Even though I haven't actually encountered the so called complexity demons in the wild, I still resonate with this idea that simplicity is paramount to software sustainability, but it's sometimes hard for me to actually judge which is the simple solution and which isn't. Remember, simple ain't easy and if the tradeoffs between simplicity and complexity were always clear-cut we probably wouldn't be in this situation. The reality is that sometimes incidental and inherent complexity are actually really hard to distinguish, specially for someone with less experience.

That's why I enjoyed this talk so much, Matklad gave real-life examples of how this philosophy of simple systems is carried out at TigerBeetle - a financial transaction database written in zig. His first point is about project structure and how making onboarding and day-to-day tasks simple (and fast) makes for a better developer experience:

He also talks about TigerBeetle's fuzzer, which runs non-stop on a fleet of machines (on different operating systems) on all branches and pull requests. The problem he states is this: If you modify the fuzzer's source code, how can you upgrade it on all machines? This can be solved in a lot of ways, some of the alternatives he suggests are Kubernetes and Systemd. Their actual solution, however, is remarkably simple. The machines run a script (which is some 20 lines of shell) which clones the git repo from scratch, installs the compiler (using their script), builds the code and runs it. This script repeats ad-infinitum (and importantly, doesn't change since it's manually copied and then executed from the machine), which means that whenever a new change is made to the main branch, all machines running the fuzzer will finish their last fuzzing job and automatically upgrade to the newest fuzzer version.

This is only possible since all the operations in the script are really fast: The repository is kept small so a git clone is very fast, the compiler install script doesn't take long and compilation is also fast. This is a really nice reminder that performance is a feature, since if any of these operations were slow, this workflow just wouldn't work, they'd need to reach into another tool to handle the job. It would probably work fine, maybe even better, but it would definitely be more complex.

Another interesting thing is that in general TigerBeetle shies away from anything that isn't zig, since as the saying goes "the right tool for the job is the one you already have". For example, they guard against big files inside the repository by implementing that logic inside a zig1 test2, not a shell script, not a git hook neither a github action. He goes on to show more things which would generally be done as a shell script/github actions yaml instead be done entirely in zig.

The only places where this is not the case are also very interesting case studies of inherent complexity: The zig toolchain install script, and the multi-platform CI system. For the zig toolchain install script, since you must assume the user doesn't have a zig toolchain available, you're obviously going to need to rely on something else, in this case, shells.
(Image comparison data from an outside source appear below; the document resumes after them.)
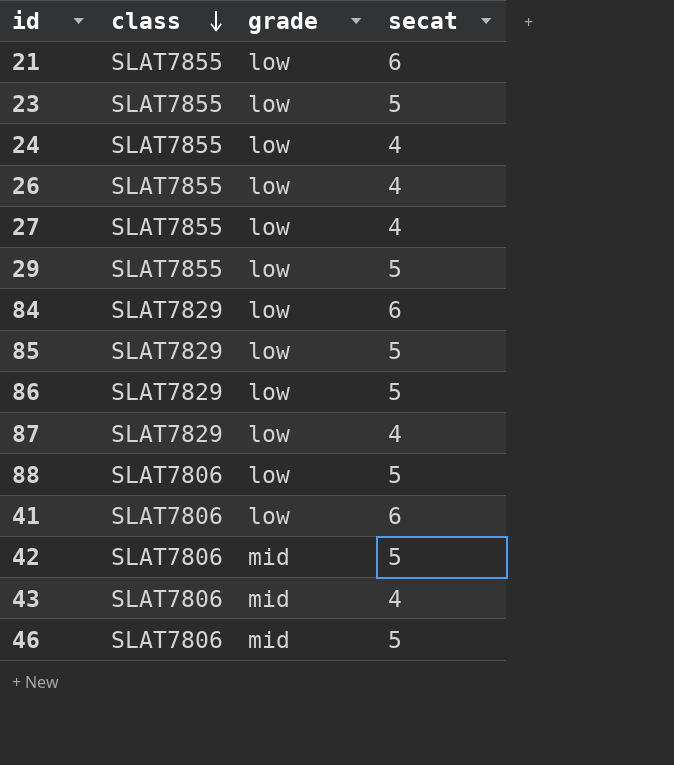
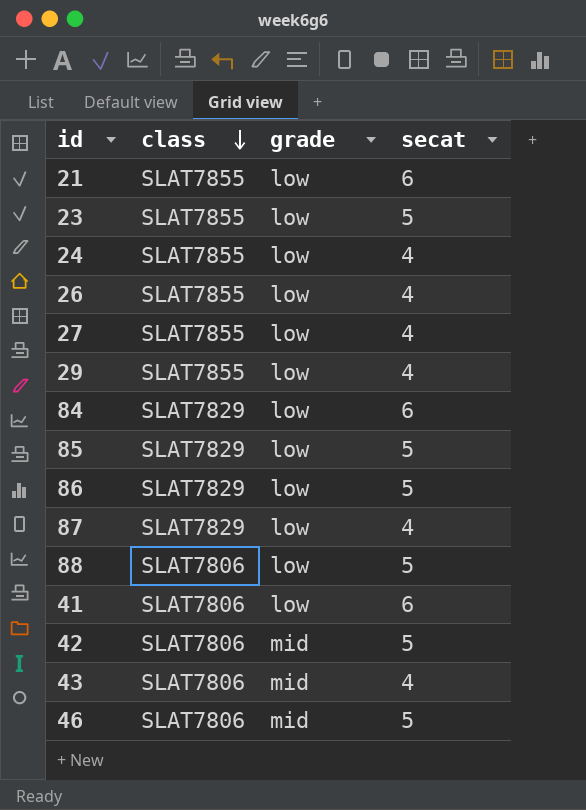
29 | secat: 5 -> 4

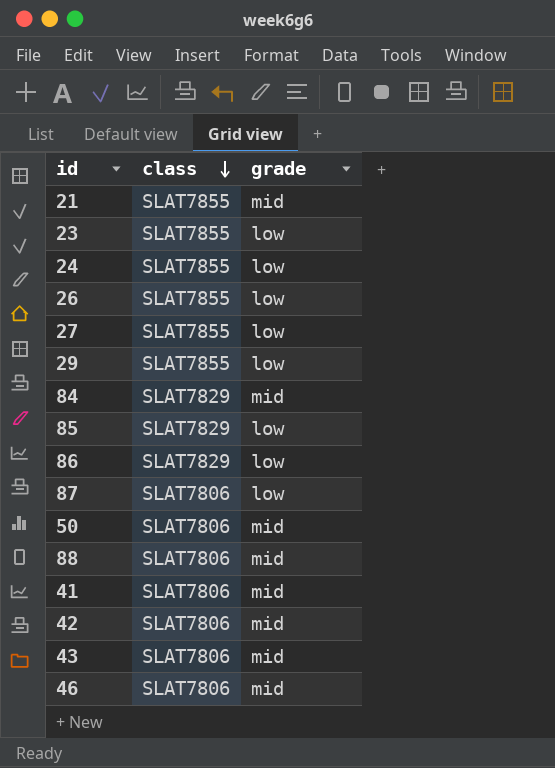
column secat | position: 4 -> none
21 | grade: low -> mid
84 | grade: low -> mid
87 | class: SLAT7829 -> SLAT7806
row 50: none -> SLAT7806 | mid
88 | grade: low -> mid
41 | grade: low -> mid

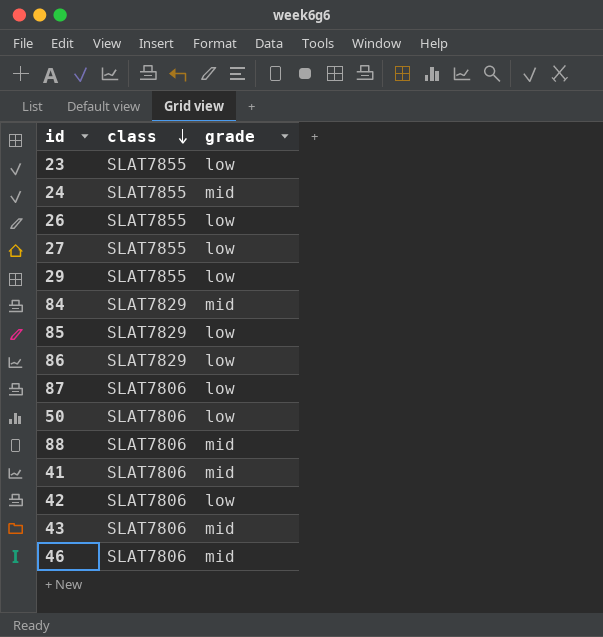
row 21: SLAT7855 | mid -> none
24 | grade: low -> mid
50 | grade: mid -> low
42 | grade: mid -> low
But even here, they carefully craft a single polyglot script which runs just fine on Linux, Mac and Windows that shells out to the actual system dependent scripts. This is valuable since it eliminates operating system specific instructions.

The other place where they have an external "dependency" is on their CI. Even though most of their core CI logic is implemented in Zig, setting up machines on multiple different operating systems and versions is something that is inherently complex, and there's no way around that. Here TigerBeetle doesn't look for an in-house solution but uses a tool specifically built for this: Github Actions. They only have one action yaml whose only job is provisioning different architecture/system machines and running all zig code/tests on them.

Most of the content on simplicity and complexity generally repeats the saying that complexity should be avoided unless completely necessary. While I do agree with this statement (and I'd wager most developers do too), the difficult thing is actually knowing what is necessary complexity, and what isn't. That's why I really enjoyed his talk, he demonstrated what - him and the TigerBeetle team - considered inherent complexity and what they didn't, and what they actually did about it.

  1. Matklad makes it very clear in the talk that this would obviously be better done in something more scripty like shell, Python, Perl, etc. However any one of those would add more complexity to the project: shells are not really portable, so you'd need at least two different versions, one for windows and one for Mac+Linux; Python (and any other interpreted language) is a big dependency to add, specially since it would be only for this use case.

  2. This actually led me to wonder, what other checks can we put inside tests? The most obvious ones are code style, formatting, maybe even git message validations! Since the tests are run inside the git repo, we can actually inspect the latest commit for what we want (has to have a description as well as a summary, link to relevant issue, etc. etc.)